Jaqueline acredita que o esporte tem fortalecido a confiança da filha.
“Ela está se superando a cada dia e acreditando mais nela mesma, sem deixar que a deficiência visual limite seus sonhos.”
A mãe também destacou o papel desempenhado pelo Centro de Referência Paralímpico.
“É muito importante porque oferece oportunidades, aumenta a autoestima, fortalece a confiança e pode abrir portas para o futuro dessas crianças e adolescentes.”
Outra mãe presente na competição, Maria Lucinete de Oliveira, relatou os avanços observados na filha desde o início da prática do tiro com arco.
“Eu percebi uma melhora muito grande na coordenação motora e na concentração. No começo era muito difícil para ela, mas hoje é emocionante ver como consegue atirar.”
Segundo Maria Lucinete, o atendimento gratuito foi determinante para que a filha pudesse praticar o esporte.
“Nós não temos condições de pagar uma mensalidade. O Centro de Referência Paralímpico significa tudo para a nossa família. Além do esporte, ele promove desenvolvimento e inclusão.”
Ela ressaltou ainda que o envolvimento da família é essencial para a evolução das crianças com deficiência.
“O apoio da família, a paciência e o entendimento fazem toda a diferença no desenvolvimento delas.”

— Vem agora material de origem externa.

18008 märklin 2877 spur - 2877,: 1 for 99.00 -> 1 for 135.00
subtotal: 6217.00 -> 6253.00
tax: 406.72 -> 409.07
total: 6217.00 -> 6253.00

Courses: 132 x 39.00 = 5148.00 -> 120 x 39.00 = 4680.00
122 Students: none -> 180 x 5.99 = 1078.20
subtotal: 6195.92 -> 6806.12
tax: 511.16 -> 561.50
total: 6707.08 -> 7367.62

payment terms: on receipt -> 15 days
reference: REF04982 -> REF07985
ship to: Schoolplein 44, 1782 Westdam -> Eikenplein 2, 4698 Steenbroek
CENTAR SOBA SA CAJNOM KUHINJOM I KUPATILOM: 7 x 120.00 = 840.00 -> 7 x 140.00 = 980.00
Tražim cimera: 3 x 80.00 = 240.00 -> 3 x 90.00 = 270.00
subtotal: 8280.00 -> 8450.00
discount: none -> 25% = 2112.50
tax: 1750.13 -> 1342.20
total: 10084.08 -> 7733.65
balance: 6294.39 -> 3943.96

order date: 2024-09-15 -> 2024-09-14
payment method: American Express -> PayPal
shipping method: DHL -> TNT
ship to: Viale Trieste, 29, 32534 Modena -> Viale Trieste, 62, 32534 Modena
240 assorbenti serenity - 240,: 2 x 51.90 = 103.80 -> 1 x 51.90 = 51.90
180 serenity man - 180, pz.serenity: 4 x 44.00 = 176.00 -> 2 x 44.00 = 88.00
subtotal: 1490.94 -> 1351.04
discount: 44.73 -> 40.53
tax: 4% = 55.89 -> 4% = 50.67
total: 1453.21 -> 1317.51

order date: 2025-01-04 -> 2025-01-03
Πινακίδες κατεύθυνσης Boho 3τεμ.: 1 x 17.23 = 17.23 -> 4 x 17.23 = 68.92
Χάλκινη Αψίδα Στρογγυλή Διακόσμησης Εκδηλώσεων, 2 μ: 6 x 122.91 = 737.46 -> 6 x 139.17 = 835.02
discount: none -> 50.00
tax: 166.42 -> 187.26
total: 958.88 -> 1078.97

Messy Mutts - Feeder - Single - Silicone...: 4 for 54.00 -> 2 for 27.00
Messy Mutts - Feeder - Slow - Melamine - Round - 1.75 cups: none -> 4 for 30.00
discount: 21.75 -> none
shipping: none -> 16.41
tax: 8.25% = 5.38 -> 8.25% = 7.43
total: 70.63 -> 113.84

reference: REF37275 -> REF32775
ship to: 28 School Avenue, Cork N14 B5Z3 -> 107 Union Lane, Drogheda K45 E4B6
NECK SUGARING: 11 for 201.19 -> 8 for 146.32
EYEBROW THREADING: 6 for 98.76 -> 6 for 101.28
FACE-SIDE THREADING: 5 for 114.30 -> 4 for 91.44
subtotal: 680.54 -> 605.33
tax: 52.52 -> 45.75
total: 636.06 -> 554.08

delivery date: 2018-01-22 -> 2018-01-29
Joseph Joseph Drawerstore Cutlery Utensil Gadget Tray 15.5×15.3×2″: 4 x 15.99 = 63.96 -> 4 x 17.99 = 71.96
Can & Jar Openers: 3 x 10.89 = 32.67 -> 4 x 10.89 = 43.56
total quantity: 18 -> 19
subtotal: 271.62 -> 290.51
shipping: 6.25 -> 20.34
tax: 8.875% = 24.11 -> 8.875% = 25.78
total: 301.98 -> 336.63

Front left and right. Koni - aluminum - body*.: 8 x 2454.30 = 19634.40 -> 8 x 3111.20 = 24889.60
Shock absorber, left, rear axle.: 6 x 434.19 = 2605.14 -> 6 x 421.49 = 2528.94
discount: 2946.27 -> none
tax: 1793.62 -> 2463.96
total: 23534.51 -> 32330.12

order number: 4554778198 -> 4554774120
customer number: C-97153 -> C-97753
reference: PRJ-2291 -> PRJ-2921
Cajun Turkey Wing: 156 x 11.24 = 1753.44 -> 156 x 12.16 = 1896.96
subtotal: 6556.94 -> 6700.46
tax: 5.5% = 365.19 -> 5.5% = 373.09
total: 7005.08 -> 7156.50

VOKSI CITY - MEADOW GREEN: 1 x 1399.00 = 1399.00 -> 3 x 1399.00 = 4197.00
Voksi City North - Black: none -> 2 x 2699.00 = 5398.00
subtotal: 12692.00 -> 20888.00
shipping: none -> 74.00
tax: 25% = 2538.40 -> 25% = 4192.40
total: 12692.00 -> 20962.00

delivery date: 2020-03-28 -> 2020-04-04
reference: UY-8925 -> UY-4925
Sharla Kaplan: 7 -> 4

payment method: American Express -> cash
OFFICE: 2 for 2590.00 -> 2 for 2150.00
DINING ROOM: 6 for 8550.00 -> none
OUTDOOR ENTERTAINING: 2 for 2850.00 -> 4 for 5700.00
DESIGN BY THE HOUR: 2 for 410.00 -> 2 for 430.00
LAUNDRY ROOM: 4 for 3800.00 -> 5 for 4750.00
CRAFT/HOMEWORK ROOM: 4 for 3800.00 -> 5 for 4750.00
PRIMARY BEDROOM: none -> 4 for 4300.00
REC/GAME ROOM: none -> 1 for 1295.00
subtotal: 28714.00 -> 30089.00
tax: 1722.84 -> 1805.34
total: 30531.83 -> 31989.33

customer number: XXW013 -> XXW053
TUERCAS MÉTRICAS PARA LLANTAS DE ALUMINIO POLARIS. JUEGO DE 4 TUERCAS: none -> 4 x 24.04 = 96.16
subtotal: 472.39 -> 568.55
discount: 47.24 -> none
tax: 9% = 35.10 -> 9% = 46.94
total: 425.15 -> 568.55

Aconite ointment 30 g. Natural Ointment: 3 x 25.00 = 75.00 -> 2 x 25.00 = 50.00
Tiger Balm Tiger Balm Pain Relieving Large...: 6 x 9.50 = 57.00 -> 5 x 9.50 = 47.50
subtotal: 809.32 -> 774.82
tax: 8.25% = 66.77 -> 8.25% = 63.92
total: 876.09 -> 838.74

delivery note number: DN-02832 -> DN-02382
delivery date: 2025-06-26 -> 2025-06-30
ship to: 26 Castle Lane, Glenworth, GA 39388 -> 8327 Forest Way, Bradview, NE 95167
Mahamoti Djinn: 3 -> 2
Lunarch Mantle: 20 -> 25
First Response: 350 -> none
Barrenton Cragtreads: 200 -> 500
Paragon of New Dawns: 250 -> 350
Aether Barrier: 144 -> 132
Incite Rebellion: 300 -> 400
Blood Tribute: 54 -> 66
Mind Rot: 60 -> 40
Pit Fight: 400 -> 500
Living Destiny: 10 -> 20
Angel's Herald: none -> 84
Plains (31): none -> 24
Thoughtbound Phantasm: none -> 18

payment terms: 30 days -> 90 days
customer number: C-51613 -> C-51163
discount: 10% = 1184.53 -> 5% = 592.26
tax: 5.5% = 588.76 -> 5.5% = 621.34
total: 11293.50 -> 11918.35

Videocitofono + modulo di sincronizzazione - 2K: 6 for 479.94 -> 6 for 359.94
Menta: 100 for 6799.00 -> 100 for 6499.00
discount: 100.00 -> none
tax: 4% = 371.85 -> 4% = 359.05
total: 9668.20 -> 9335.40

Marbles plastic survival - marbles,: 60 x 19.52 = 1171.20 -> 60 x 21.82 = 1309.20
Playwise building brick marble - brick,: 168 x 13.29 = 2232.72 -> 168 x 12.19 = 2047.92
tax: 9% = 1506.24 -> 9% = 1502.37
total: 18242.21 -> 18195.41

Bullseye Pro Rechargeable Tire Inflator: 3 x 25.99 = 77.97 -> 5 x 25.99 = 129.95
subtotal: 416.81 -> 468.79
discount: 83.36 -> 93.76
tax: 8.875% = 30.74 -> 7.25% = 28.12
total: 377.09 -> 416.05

O crescimento da modalidade também tem atraído universitários. A estudante de Jornalismo da UFMT, Aline Velasco Dambros, contou que descobriu o tiro com arco por meio dos Jogos Universitários e se encantou com a experiência.
“Eu já sou apaixonada por esportes individuais e não imaginava que existia tiro com arco em Cuiabá. Vir aqui e viver essa experiência está sendo muito especial.”
Já o estudante de Publicidade e Propaganda Gabriel Souza afirmou que encontrou na modalidade uma forma de desenvolver concentração e equilíbrio emocional.
“O tiro com arco exige calma e organização dos pensamentos. Isso tem me ajudado não só no esporte, mas também na vida.”
Além dos atletas escolares, o evento reuniu universitários classificados para os Jogos Universitários Brasileiros (JUBs), que utilizaram a estrutura para treinamento, e a arqueira Gabrielly Karoliny, representante de Mato Grosso nos Jogos da Juventude, reforçando o crescimento da modalidade em diferentes categorias e a consolidação do trabalho de formação esportiva desenvolvido em Cuiabá.